Uykuyu geceler boyu boşu boşuna beklerken fark ettim ben;  hiç konuşmamışım, hiç anlatmamışım, hep yanlış anlaşılmış, yine de aynı kalmışım. Belki anlatmayı beceremedigimden, belki sevmediğimden, belki korktugumdan… Sanki kendimi anlatmak için kullandıgım her sıfat, her vurgu, her noktalama işareti, kendimin bile anlam veremediği bu karmaşık ve çelişkili kimliğimi anlatmada yetersiz kalacaktı ki ben denemeye bile çalışmamışım. Kurdugum her cümle içimde kopan fırtınaların en sakin, en aydınlık yanını bile anlatamamış.
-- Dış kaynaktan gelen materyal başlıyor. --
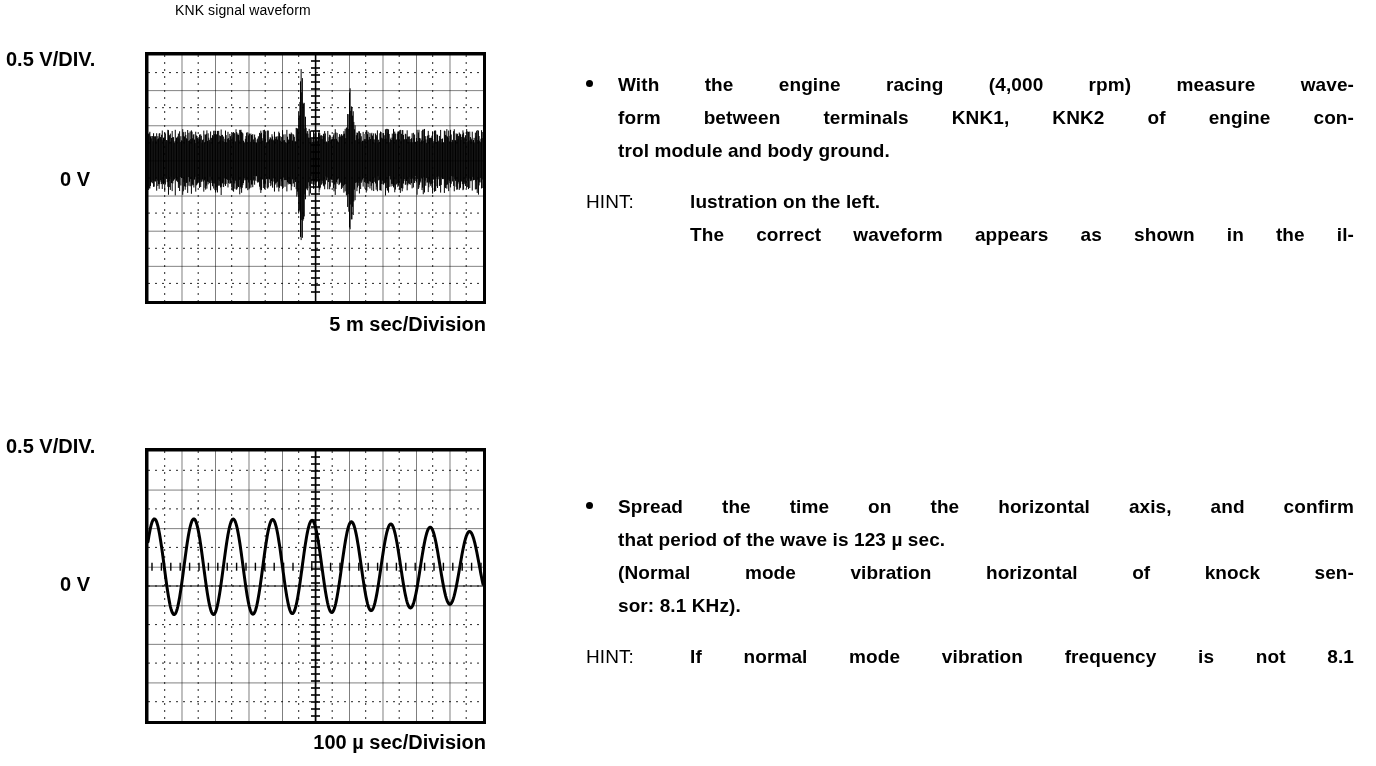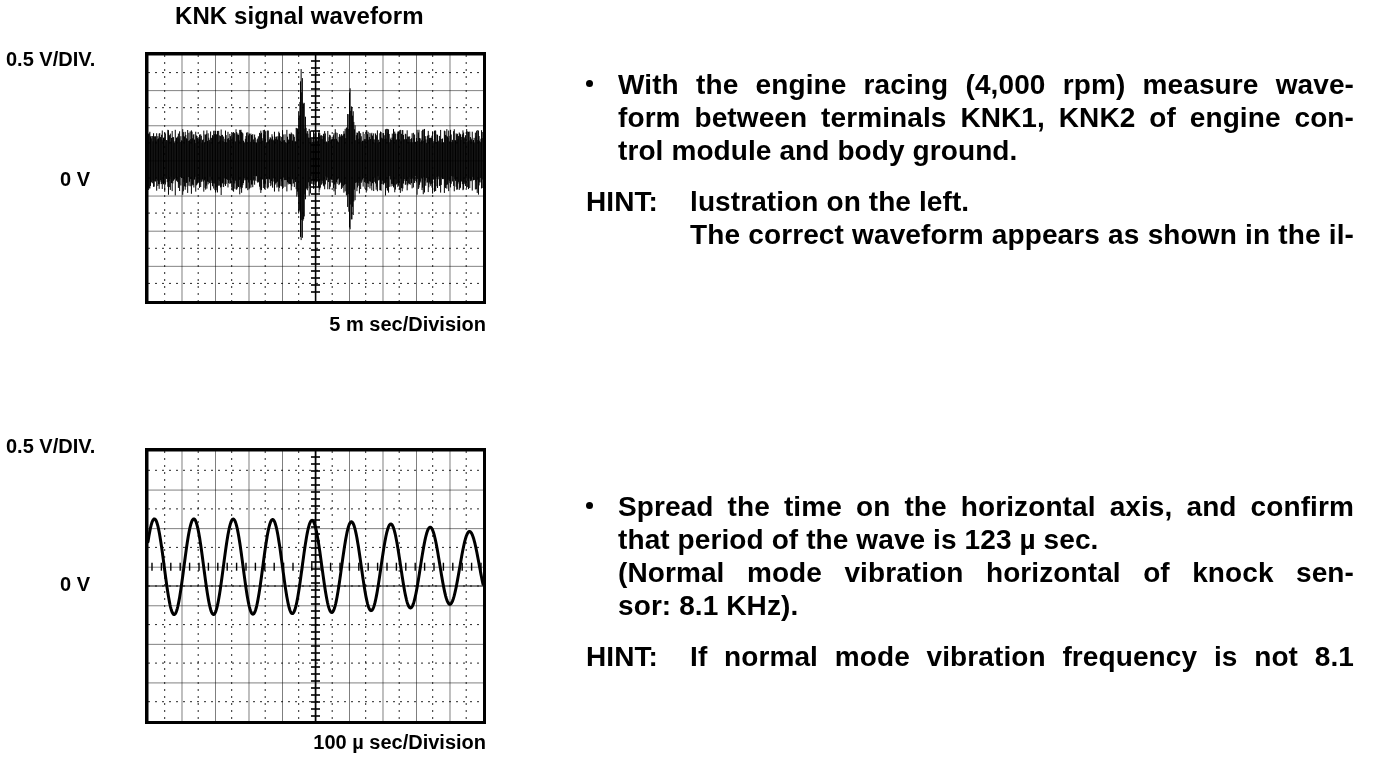--- a/index.html
+++ b/index.html
@@ -15,22 +15,22 @@
     font-family: "Liberation Sans", "DejaVu Sans", sans-serif;
     color: #000000;
     overflow: hidden;
   }
 
   
   .scope-block { position: absolute; }
 
   .scope-title {
     position: absolute;
-    font-size: 24px;
-    font-weight: 700;
+    font-size: 14px;
+    font-weight: 400;
     letter-spacing: 0.1px;
     white-space: nowrap;
   }
 
   .scope-vdiv-label,
   .scope-zero-label,
   .scope-time-label {
     position: absolute;
     font-size: 20px;
     font-weight: 700;
@@ -49,21 +49,21 @@
     overflow: hidden;
   }
 
   .scope-svg { display: block; }
 
   
   .text-col { position: absolute; }
 
   .para {
     position: relative;
-    font-size: 28px;
+    font-size: 19px;
     font-weight: 700;
     line-height: 33px;
     letter-spacing: 0.1px;
   }
 
   .bullet-dot {
     position: absolute;
     left: 0px;
     top: 12px;
     width: 7px;
@@ -79,21 +79,21 @@
   .bullet-body .ln { display: block; }
   .bullet-body .ln.just {
     text-align: justify;
     text-align-last: justify;
   }
 
   .hint-row { display: flex; }
   .hint-key {
     flex: 0 0 auto;
     width: 104px;
-    font-weight: 700;
+    font-weight: 400;
   }
   .hint-text { flex: 1 1 auto; }
   .hint-text .ln { display: block; }
   .hint-text .ln.just {
     text-align: justify;
     text-align-last: justify;
   }
 </style>
 </head>
 <body>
İnsanların beni çözüp çözememesi, yani kendimi anlatamadıgım için, elbette benim için birçok şeyde oldugu gibi herhangi bir sorun teşkil etmemişti. Bildigim, gördüğüm, hissettiğim, yaşadıgım ve yaşayacaklarım yine benim içimdeydi, bir yere gittikleri yoktu ve kendi kendimi anlamak (bazen yapamasam da) bana yetiyordu. Ancak yanlış anlaşılıyordum kimi zaman, kimi zaman en sevdiklerimi hiç anlamayarak, hiç istemeyerek kırıyordum ve sırf bu yüzden çoğu zaman kendimi sevmiyordum.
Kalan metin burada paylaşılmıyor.